Desde el día que tuve mi primera reunión como tutor de Marcos Dosantos, supe que terminaría presentando un libro suyo. Era fácil de ver. Tenía el entusiasmo, la fe a sí debida, y una enorme capacidad de trabajo. Tenía también una prosa que agotaría la paciencia del mismísimo Job, si Job hubiese tenido que ser el tutor de sus textos.
Cuando empezamos a trabajar, todo lo que me entregaba parecían puzles hechos con piezas de otros puzles. De otros puzles muy distintos. Las piezas ni siquiera eran del mismo tamaño. Todo estaba escrito a gritos, su prosa era hiperbólica pero íntima, parecía atribulada, pero no, era como si estuviese asustada pero no tuviese miedo. Era un caos fascinante. Todo parecía sacudido por una misma fuerza. La perspectiva había sido absorbida por la emoción, y todos sus textos tenían esa cualidad de las obras que nacen de la duda sin otro rumbo que la incertidumbre. Dosantos tenía esa fe en las palabras de los grandes escritores cuando descubren que las palabras no sirven para nombrar las cosas, sino para construirlas. Y Marcos no paraba de construir, y todo estaba vivo, y latente, alzándose a cada paso, a punto de derrumbarse a cada palabra.
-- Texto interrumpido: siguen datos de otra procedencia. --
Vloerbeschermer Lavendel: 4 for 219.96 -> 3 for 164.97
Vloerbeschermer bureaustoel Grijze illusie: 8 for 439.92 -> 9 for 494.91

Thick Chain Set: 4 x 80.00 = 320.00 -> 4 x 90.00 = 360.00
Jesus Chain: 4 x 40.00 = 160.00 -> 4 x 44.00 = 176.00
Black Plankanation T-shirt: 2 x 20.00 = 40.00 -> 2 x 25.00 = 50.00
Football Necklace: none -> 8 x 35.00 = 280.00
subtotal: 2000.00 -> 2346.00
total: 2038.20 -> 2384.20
Y con eso nos pusimos a trabajar. Recuerdo que trabajamos mucho. Trabajamos todo el día. Por la mañana poníamos una coma y por la tarde la quitábamos. Lo que quiero decir es que lo pasamos muy bien, nunca estábamos de acuerdo y fue muy divertido. Y aunque yo sé que él me escuchaba atentamente —apuntaba las cosas como si fuera un espía— creo que nunca me hizo ni caso. En cuanto aprehendía una regla, se la saltaba. Marcos era muy desobediente, y hay que tener mucha fe para ser un desobediente irreductible.
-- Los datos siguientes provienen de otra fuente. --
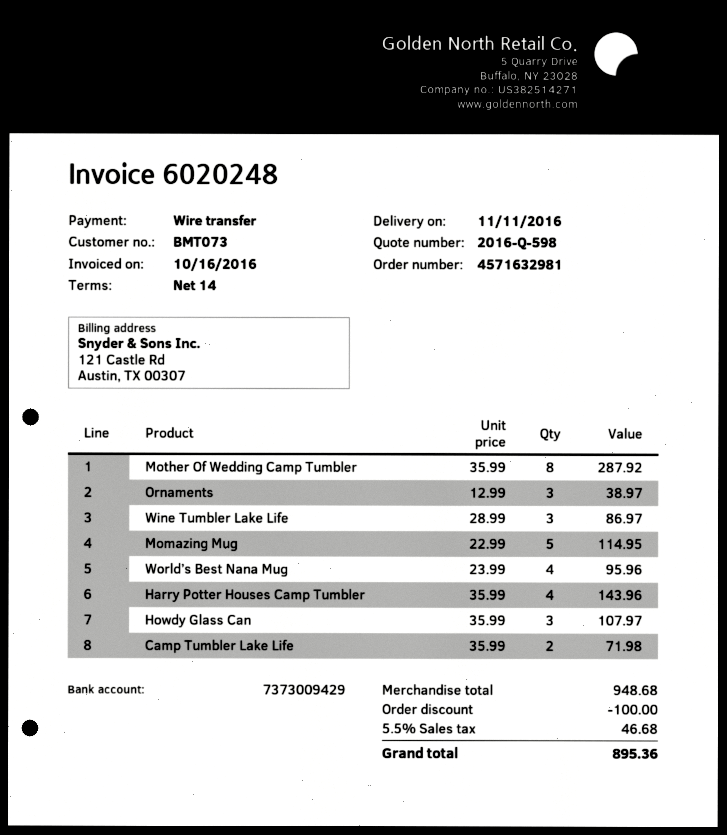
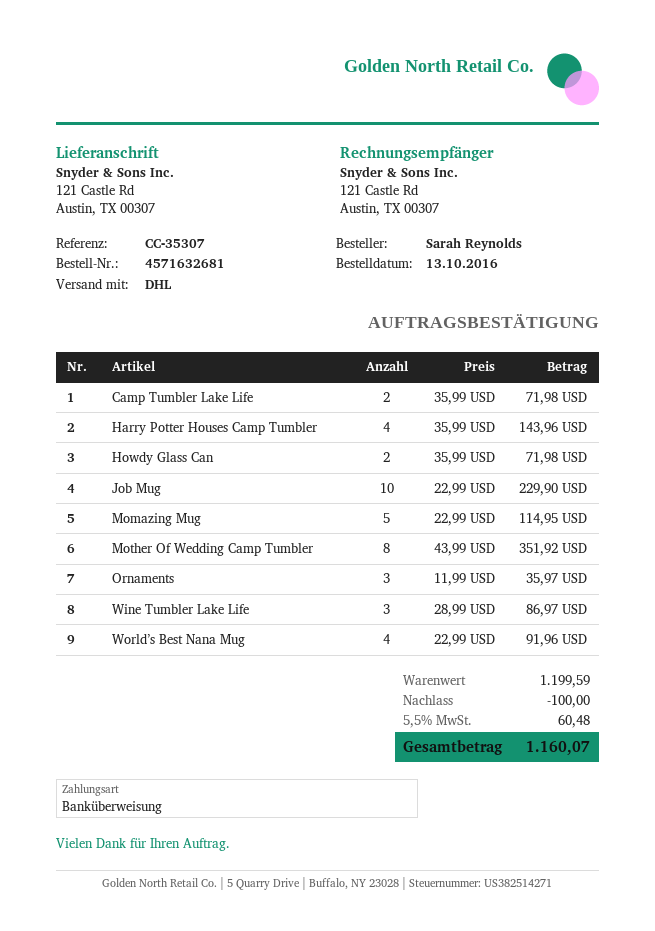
order number: 4571632981 -> 4571632681
Mother Of Wedding Camp Tumbler: 8 x 35.99 = 287.92 -> 8 x 43.99 = 351.92
Ornaments: 3 x 12.99 = 38.97 -> 3 x 11.99 = 35.97
World’s Best Nana Mug: 4 x 23.99 = 95.96 -> 4 x 22.99 = 91.96
Howdy Glass Can: 3 x 35.99 = 107.97 -> 2 x 35.99 = 71.98
Job Mug: none -> 10 x 22.99 = 229.90
subtotal: 948.68 -> 1199.59
tax: 5.5% = 46.68 -> 5.5% = 60.48
total: 895.36 -> 1160.07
Yo hice lo que pude, y aunque no recuerdo que concluyésemos nada, los dos descubrimos algunas cosas. El curso terminó y dejamos de trabajar juntos. Después supe que había ganado algunos concursos de poesía y algunos premios de relato. De vez en cuando, buscando cualquier otra cosa entre mis cuadernos de clase, he encontrado muchas veces páginas llenas de borrones, con notas a pie de pagina y flechas que envuelven una frase para moverla de un párrafo.
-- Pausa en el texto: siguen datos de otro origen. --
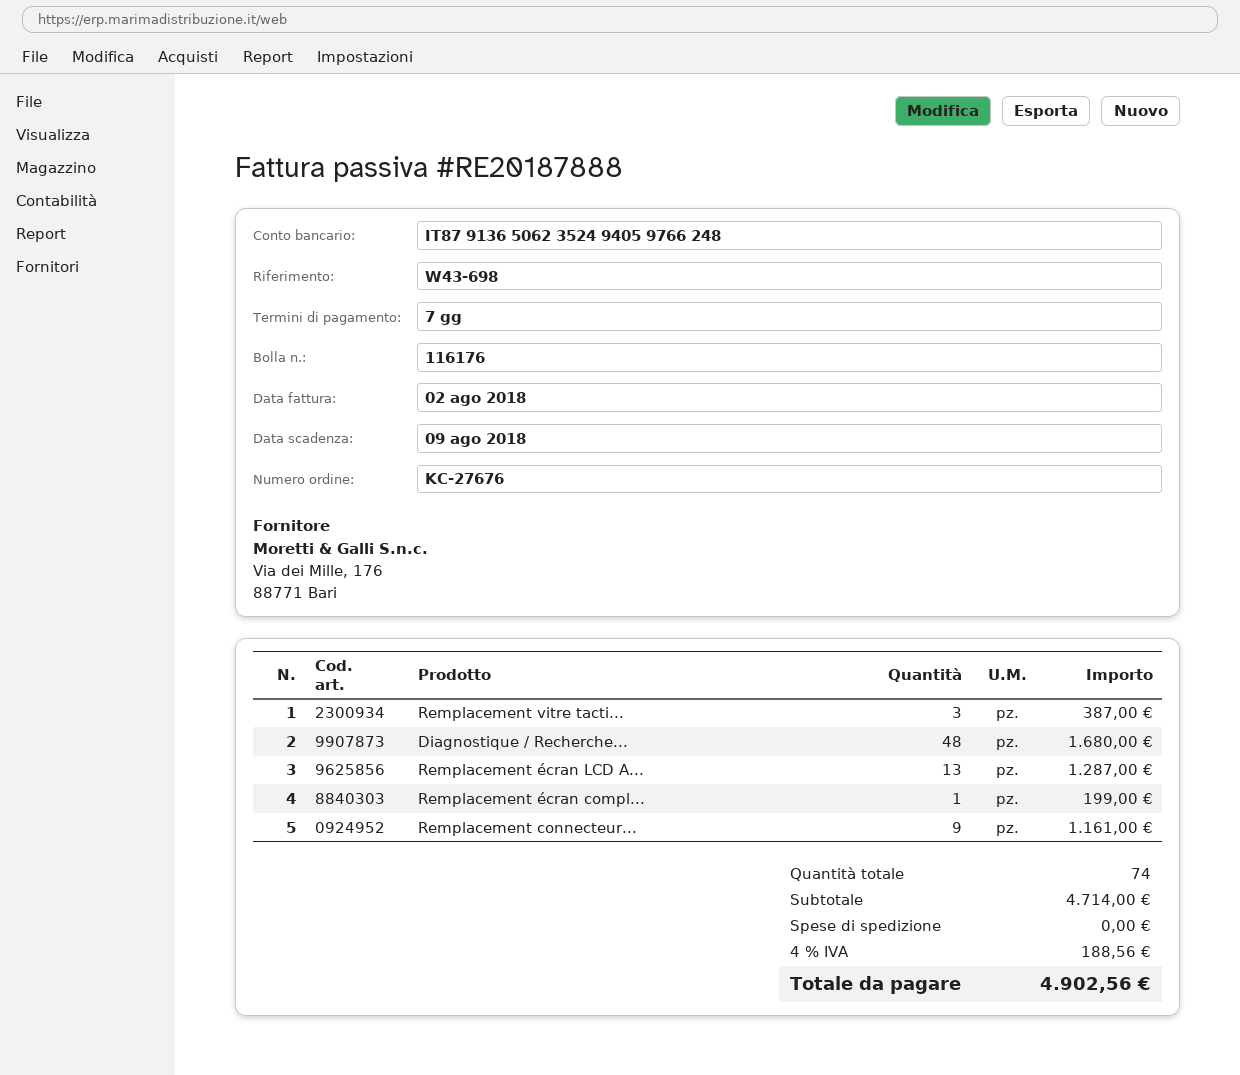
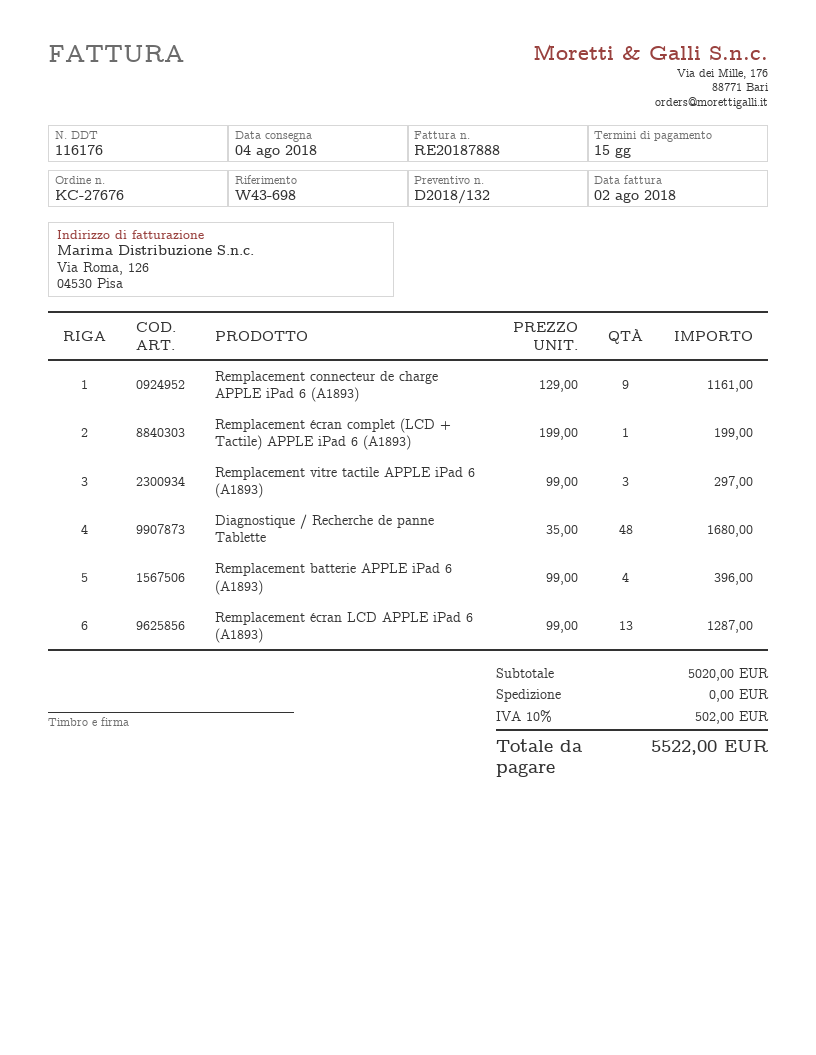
payment terms: 7 days -> 15 days
Remplacement vitre tacti...: 3 for 387.00 -> 3 for 297.00
Remplacement batterie APPLE iPad 6 (A1893): none -> 4 for 396.00
subtotal: 4714.00 -> 5020.00
tax: 4% = 188.56 -> 10% = 502.00
total: 4902.56 -> 5522.00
Unos meses más tarde, Marcos me llamó: «En quince días publican mi libro. Tienes que leerlo. Reconocerás muchas cosas. Hay mucho de lo que hicimos juntos», me dijo. «Se titula Cuadernos del Subtrópico Norte».
Cómo no.
Marcos Dosantos.
No soy muy fan del título pero me encanta esa gran cualidad suya. Le bastan cuatro palabra para construir una frase que se divide por la mitad y se dirige a direcciones opuestas.
Leí el libro. Es bueno. Es raro. Está escrito a gritos. Tiene cuentos magníficos, tiene algunos poemas muy breves y muy buenos. Estamos ante un autor que sabe muy bien lo que hace, y que coquetea con el lector de una manera descarada, casi obscena, íntima y familiar. Cuadernos del Subtrópico Norte es un ataque cariñoso, o una caricia despiadada a nuestra forma de leer. Es un libro inteligente, trabaja la simultaneidad de una manera tan efectiva y poderosa que puede ser gracioso y trágico a la vez, en la misma frase. Es un libro muy inteligente.
Uno sale de sus cuentos como el niño que baja dando tumbos de una atracción de feria.